V1.01 -- Teaching the Arm Where Things Are

V1.00 gave the arm the ability to move and see, but it still has no idea where anything is. A chess piece in the camera frame is just a patch of pixels -- the arm cannot answer the question "where is this piece on the physical table?" V1.01 exists to solve exactly that: building the complete mapping chain from pixels to the physical world.

This is not a tweak-a-few-parameters step. It involves three layers of calibration that depend on each other: first, characterize the camera's own optical distortion (intrinsic calibration); then establish the spatial relationship between the camera and the arm's base frame (eye-to-hand calibration); finally, map the chessboard's physical dimensions and workspace boundaries into a unified world coordinate system (workspace grounding). If any layer is off, downstream piece localization will be wrong.

Why Camera Parameters Must Be Locked First

Before any calibration can begin, there is a more fundamental prerequisite: the camera's exposure, white balance, and focus must be stable. If these parameters drift automatically every time the system starts, the same chess piece will look different in brightness, color, and sharpness across sessions, making calibration data unreliable.
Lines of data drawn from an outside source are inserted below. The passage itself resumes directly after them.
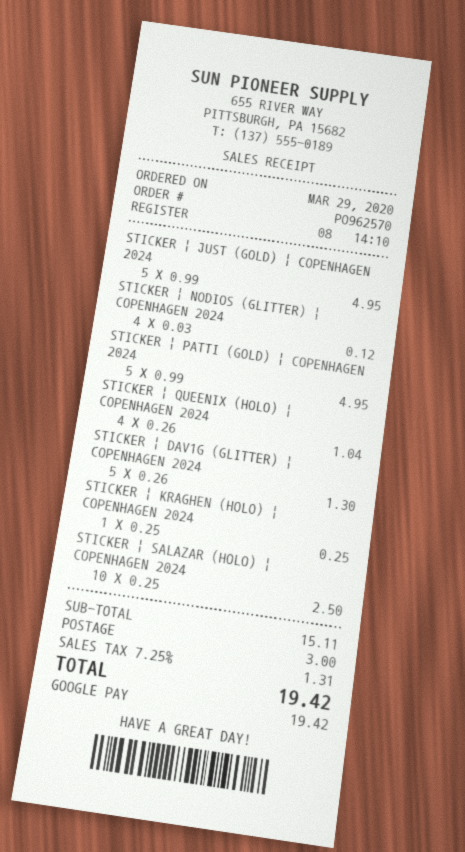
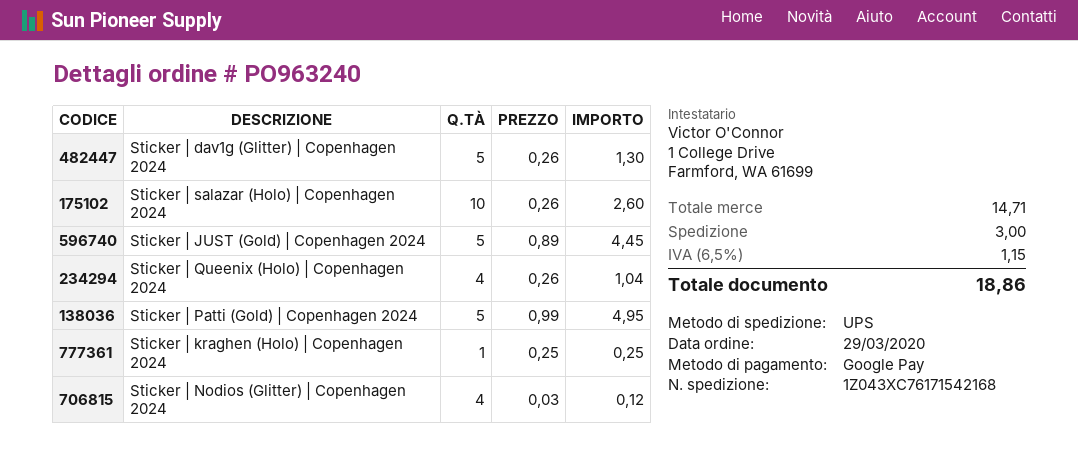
order number: PO962570 -> PO963240
STICKER | JUST (GOLD) | COPENHAGEN 2024: 5 x 0.99 = 4.95 -> 5 x 0.89 = 4.45
STICKER | SALAZAR (HOLO) | COPENHAGEN 2024: 10 x 0.25 = 2.50 -> 10 x 0.26 = 2.60
subtotal: 15.11 -> 14.71
tax: 7.25% = 1.31 -> 6.5% = 1.15
total: 19.42 -> 18.86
The first step in V1.01 was adding camera control capability to the Windows-side TCP bridge sender. Exposure, white balance, and autofocus can now be locked to manual values via command-line arguments or preset profiles. The sender also supports launching the native Windows DirectShow settings dialog on startup for initial parameter tuning, then switching to a locked mode for cross-session consistency.

On top of this, an experimental adaptive camera controller was implemented: it makes small adjustments based on brightness, overexposure ratio, contrast, and sharpness within a workspace ROI, with cooldown timers and hysteresis to prevent oscillation. This path is optional -- the default remains a manually locked baseline.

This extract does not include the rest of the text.